Google+'s engineering is very snazzy indeed - although it doesn't have as many features as many of us imagined, we have faith that they will come and with a very few glitches what it has built works very well indeed. An exciting sign is that Google's generally fairly antisocial founders are using Google+ to share and an interesting one is that Mark Zuckerberg is lurking there, not sharing in public but making some circles. It's intriguing enough that he has already been ranked as Google+'s most popular user. Yep, geek gossip heaven, this stuff.
My biggest request now is not new features, but a friendly agreement. The big three - Google, Twitter and Facebook - are so ingrained in our lives now that it's hard to imagine us drifting away from any of them, but so it was with Myspace. I don't doubt that everyone expects to see a massive battle to the death with one winner, but I'd prefer another path.
For someone like me, Google Circles is already an interface that I really like using. I want to make my public updates broadcast straight to Twitter. I would prefer however, to continue to read most updates on the Twitter interface because the updates there are snappier. The only reason anyone can follow more than 1,000 people on Twitter is that we say very little on there. Perfect.
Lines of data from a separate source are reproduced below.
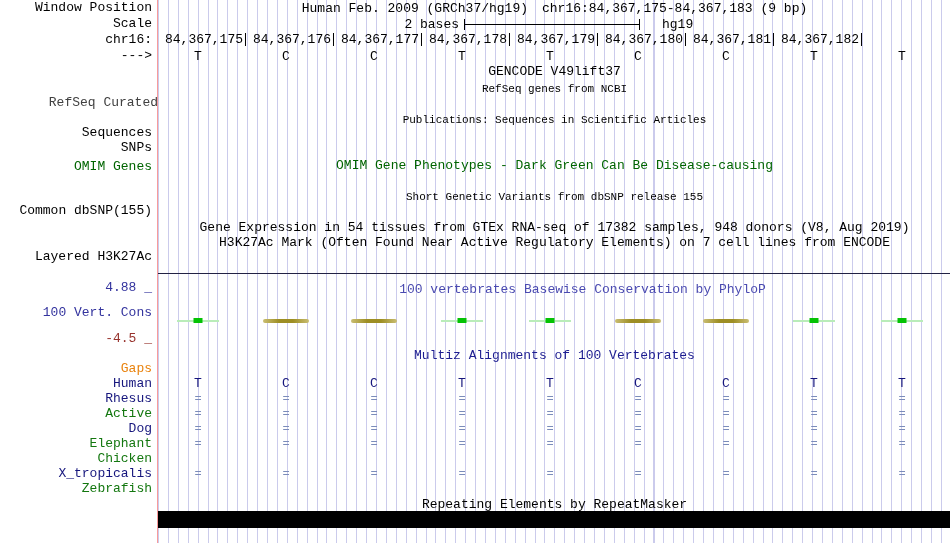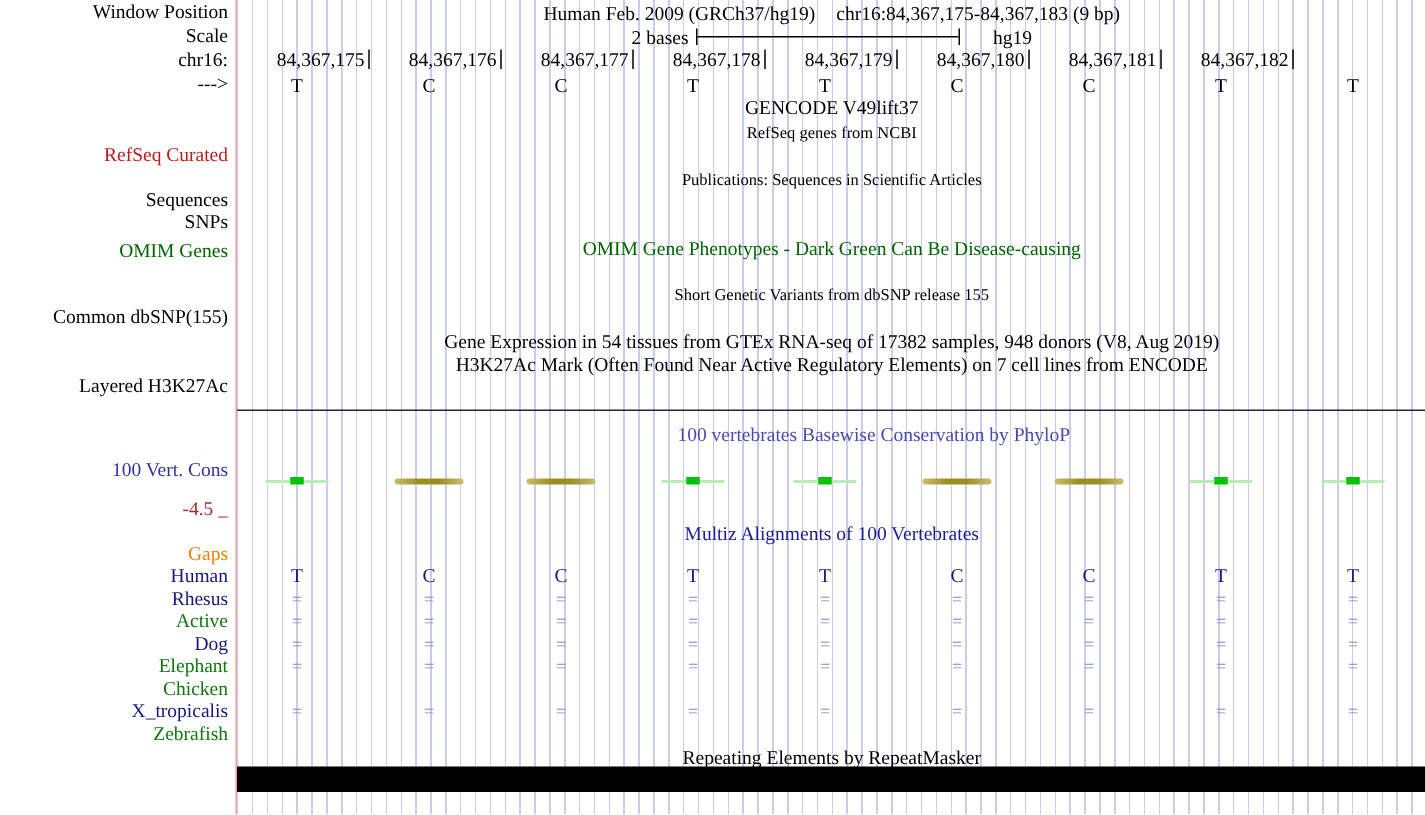"Window Position" #app { font-family: Liberation Serif, serif -> Liberation Mono, monospace }
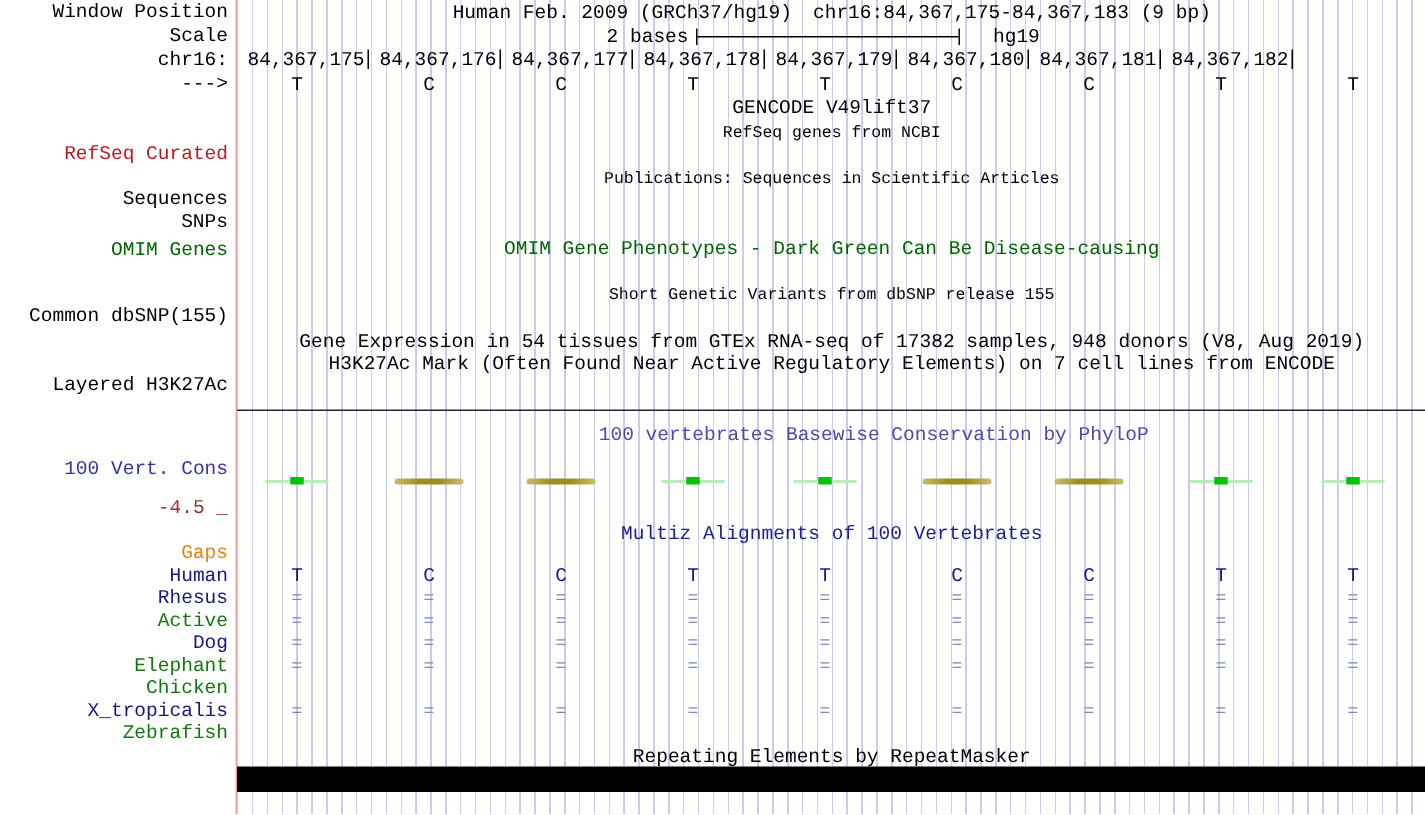"RefSeq Curated" .blue { color: #b91c1c -> #404040; margin-left: none -> 6px }
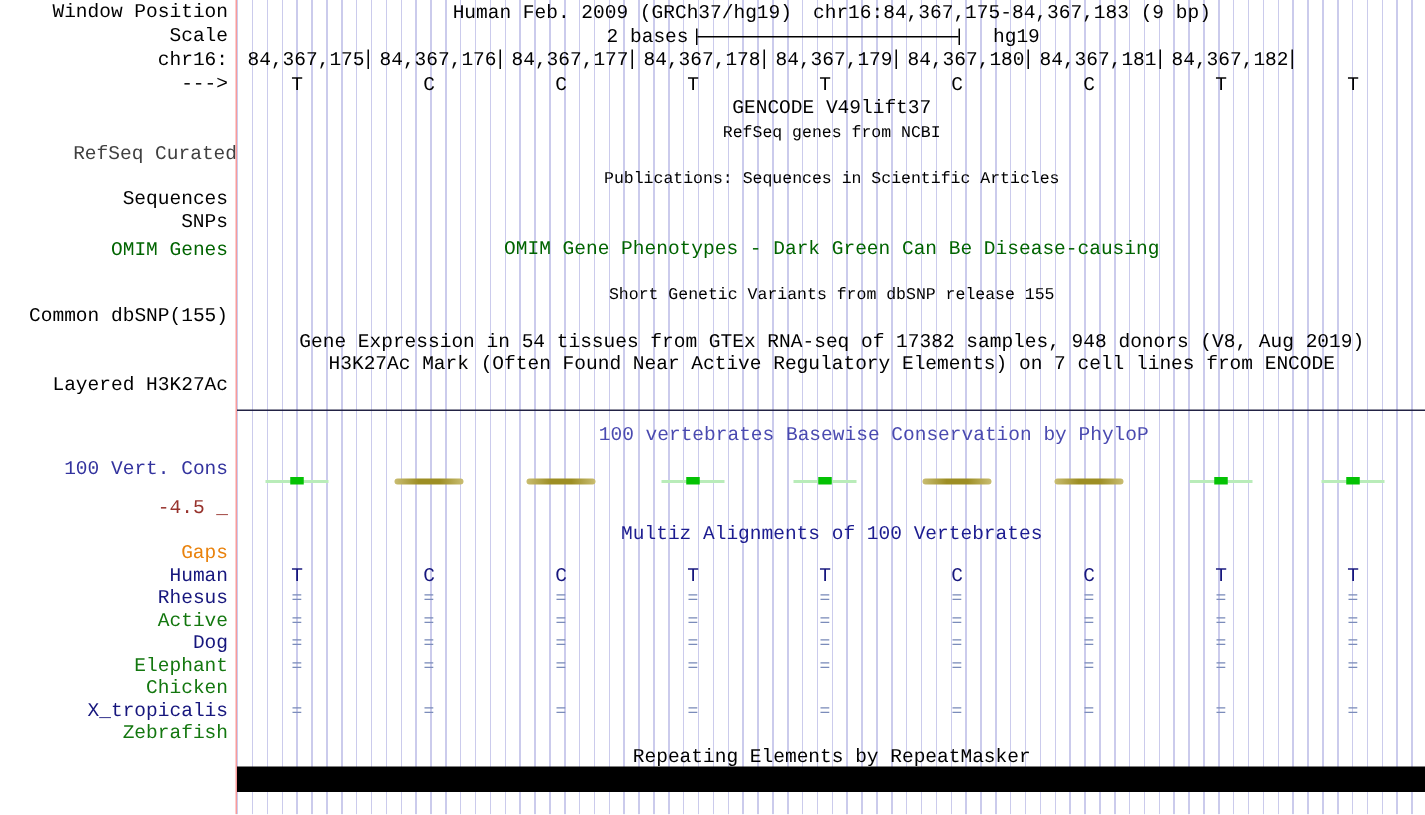"4.88 _" div.lbl { html: none -> <div>4.88 _</div> }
I would love to have a circle called Facebook, where me and people who were happy to authorise the link could communicate, with me on Google+ and them on Facebook. Then, while they play on Farmville, I can be reading and +1ing the latest geeky discussions in my stream. Or Reader articles; Reader needs to become incorporated into Google+ forthwith, they could simply merge it into Sparks. Oh yeh, and I want this blog post to automatically go into my Circles stream - *obviously*.
What I'm trying to say is we all want something different: we want to concoct our own unique mix, a little bit of Twitter here and a little bit of Facebook there, a few of Google magical interfaces pulled together into one page. For that to happen, we need the big three to give us the ability to push and pull our data very easily, to link up our contacts rather than duplicate groups and to manage our communication in whichever ways work for us, not the way websites lay on for us. Each site will always have features that you have to visit the site to use but we should not have to feel like we're dumping old friends by spending more time in new communities just because we like a new interface more (or just because we're super-twitchy early adopting geeks). Twitter, Google and Facebook all have an interest in making 'their' site the universal website, but equal interest in defending an open, social web and making it easy for us to connect communities. I mean genuinely easy too, not just 'we'll make it really easy for you as long as you come over to us' easy.
Facebook has everyone I love (at least all of them who have joined Facebook), therefore I have a lot of affection for it. Twitter and Google have my trust because they work so well I barely notice them and they connect me with information and people I like and respect. Love and trust are very emotional ways to talk about websites, but this illustrates how much these tools have become part of our lives and the way people interact. There are billions of unique individuals using the web and website developers do not need to seek universal use. By improving on the different strengths of their sites and their communities as they evolve, they will create stronger loyalty amongst their users and this in turn makes it more likely that we'll build up more detailed profiles and be served more useful, efficient advertising. And while all of you enjoy your riches, the rest of us can enjoy the rich variety of the ecosystem.